DATA TO PROCESS START

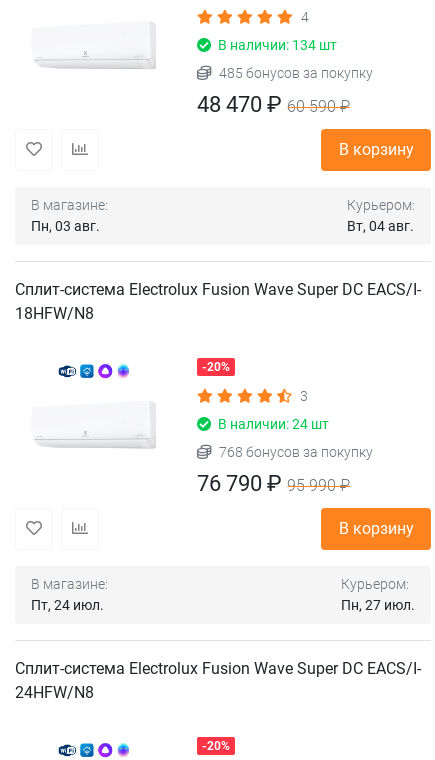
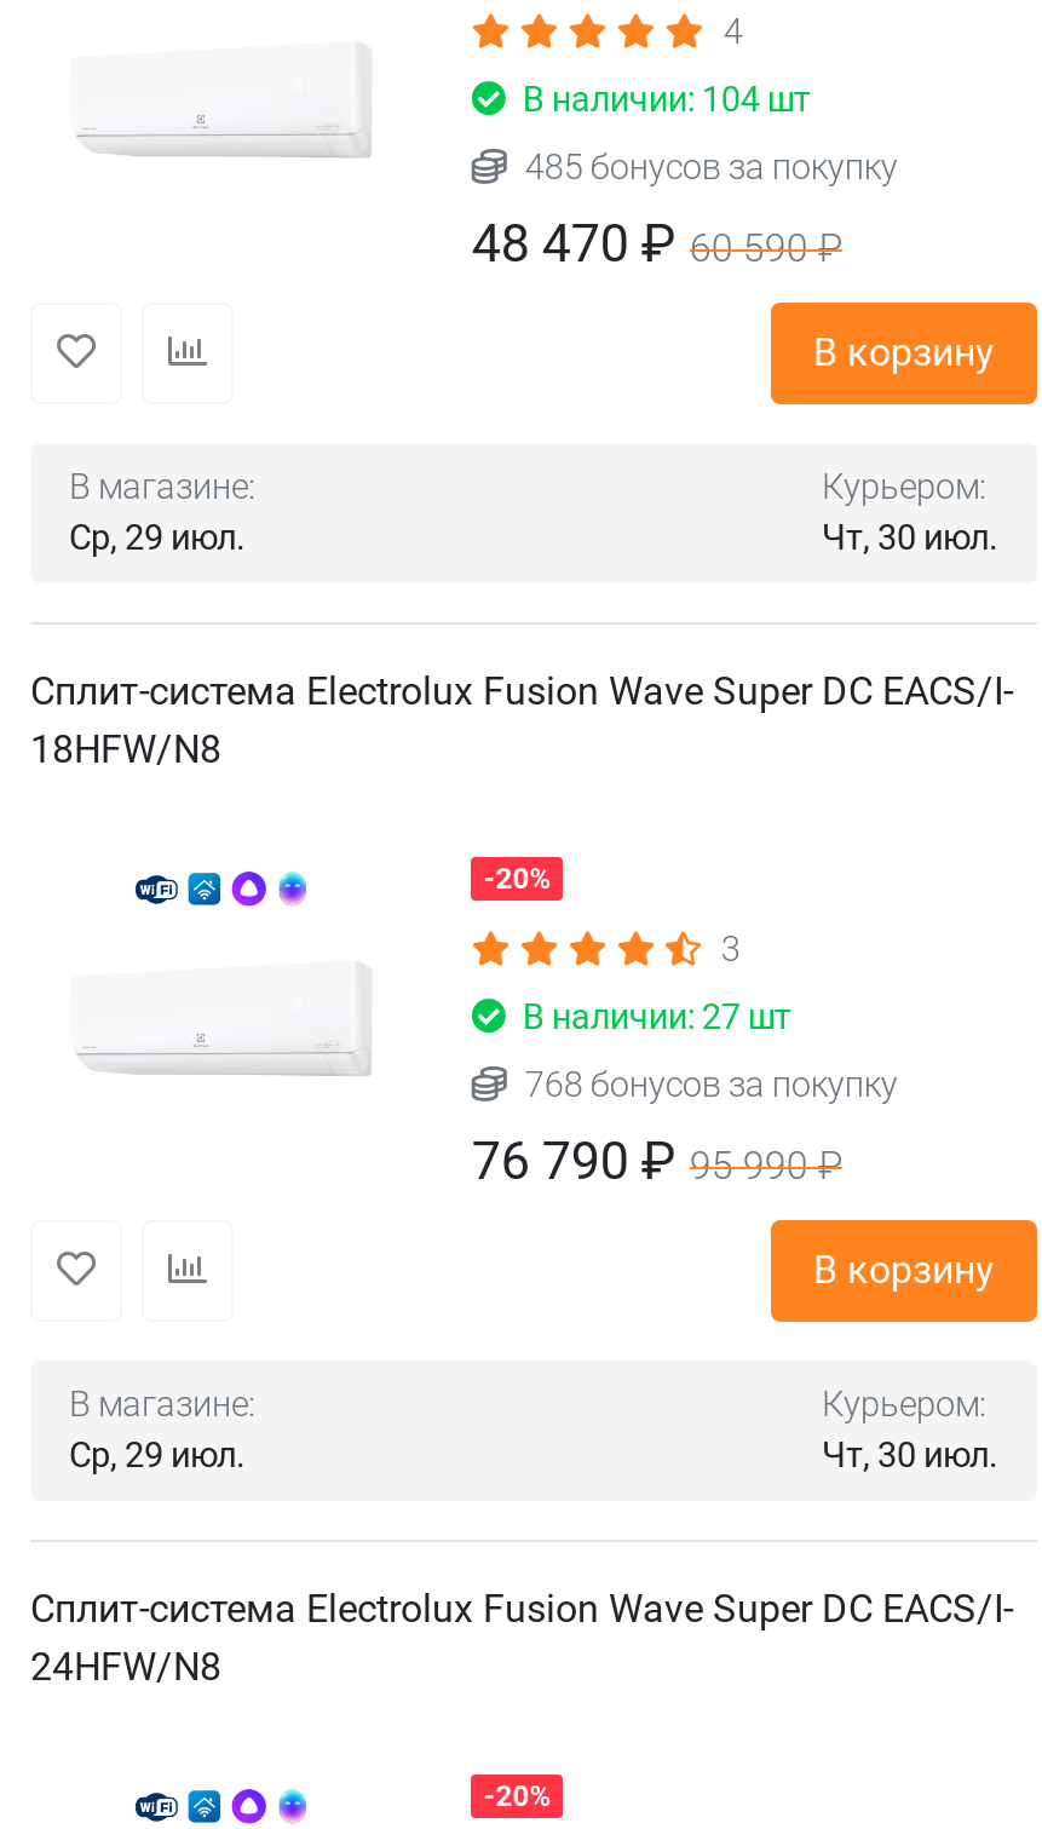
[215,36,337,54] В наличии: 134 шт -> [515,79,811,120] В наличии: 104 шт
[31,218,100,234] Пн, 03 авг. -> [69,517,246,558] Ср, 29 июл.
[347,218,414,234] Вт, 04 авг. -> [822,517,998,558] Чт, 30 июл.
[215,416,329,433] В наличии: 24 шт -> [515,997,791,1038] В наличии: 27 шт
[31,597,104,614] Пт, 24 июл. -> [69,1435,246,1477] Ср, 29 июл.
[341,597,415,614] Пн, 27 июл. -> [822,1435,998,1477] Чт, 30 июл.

DATA TO PROCESS END
DATA TO PROCESS START

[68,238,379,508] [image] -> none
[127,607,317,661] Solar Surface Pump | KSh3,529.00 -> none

DATA TO PROCESS END

> _REQUIREMENT_:
Copy out each line of the listing that holds the word "наличии".

> _ANSWER_:
[215,36,337,54] В наличии: 134 шт -> [515,79,811,120] В наличии: 104 шт
[215,416,329,433] В наличии: 24 шт -> [515,997,791,1038] В наличии: 27 шт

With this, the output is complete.